*Your task*. Scan the records for lines holding "body". Say how many there are and give nothing else.
-- Opening Marker --
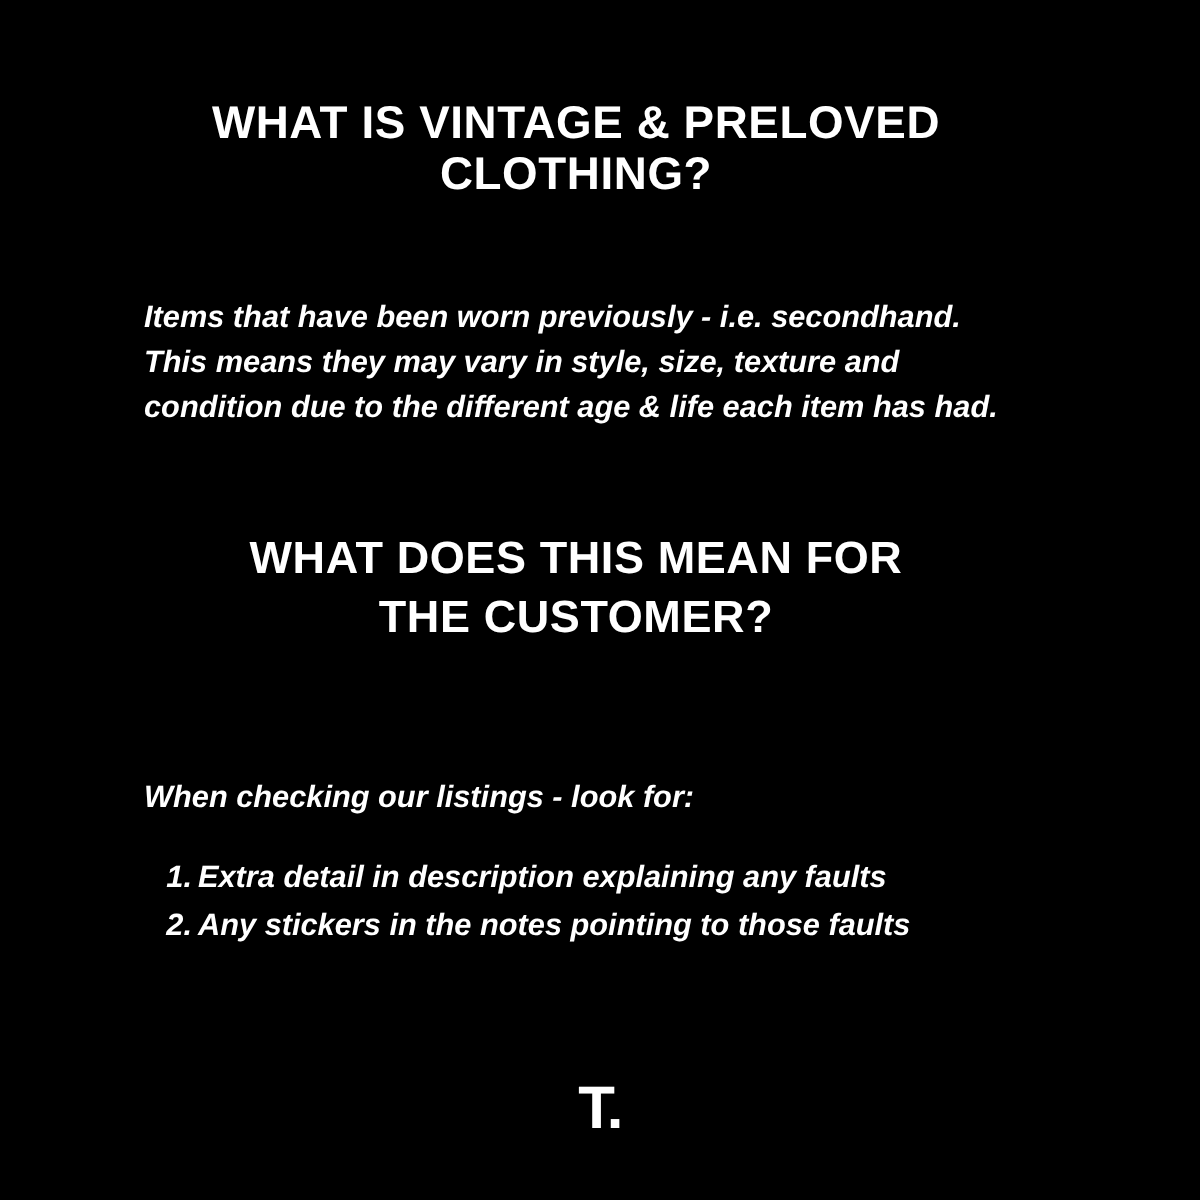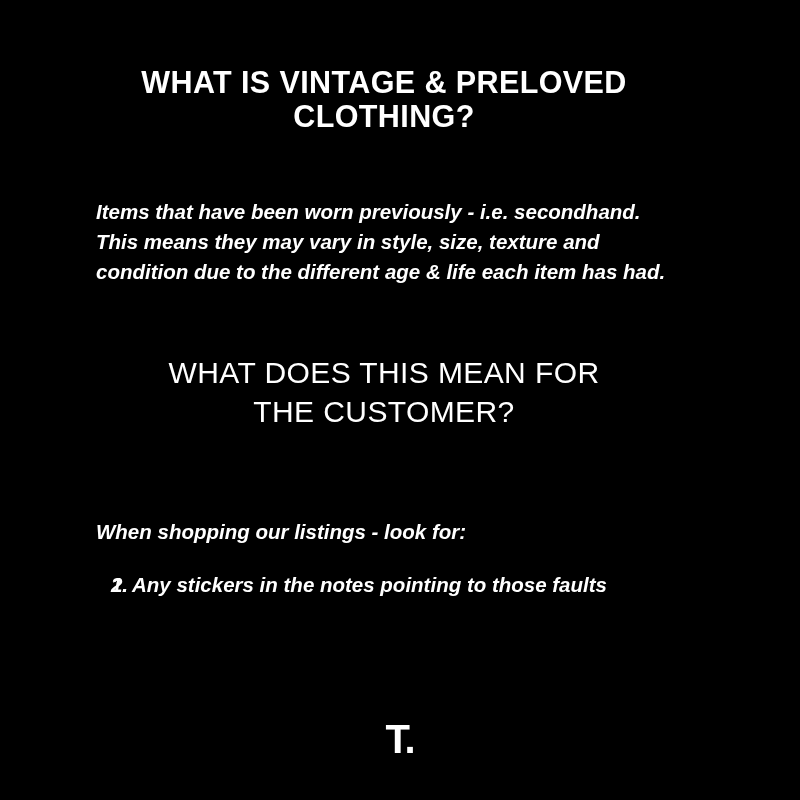--- a/index.html
+++ b/index.html
@@ -26,21 +26,21 @@
     font-size: 30.5px;
     font-weight: bold;
     letter-spacing: 0.4px;
     text-align: center;
     line-height: 1.1;
     margin: 14px 0 0 0;
     color: #ffffff;
   }
   .heading-2 {
     font-size: 30px;
-    font-weight: normal;
+    font-weight: bold;
     letter-spacing: 0.4px;
     text-align: center;
     line-height: 1.28;
     margin: 0;
     padding: 0 80px;
     color: #ffffff;
   }
   .body-block {
     padding: 0 22px 0 22px;
   }
@@ -102,25 +102,26 @@
   </div>
 
   <div class="gap-b"></div>
 
   <h2 class="heading-2">WHAT DOES THIS MEAN FOR THE CUSTOMER?</h2>
 
   <div class="gap-c"></div>
 
   <div class="body-block">
     <div class="gap-d"></div>
-    <p class="body-text">When shopping our listings - look for:</p>
+    <p class="body-text">When checking our listings - look for:</p>
 
     <ol class="list">
       <li>
         <span class="num">1.</span>
+        <span>Extra detail in description explaining any faults</span>
       </li>
       <li>
         <span class="num">2.</span>
         <span>Any stickers in the notes pointing to those faults</span>
       </li>
     </ol>
   </div>
 
   <div class="logo">T.</div>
-- Closing Marker --
*Exercise output*. 4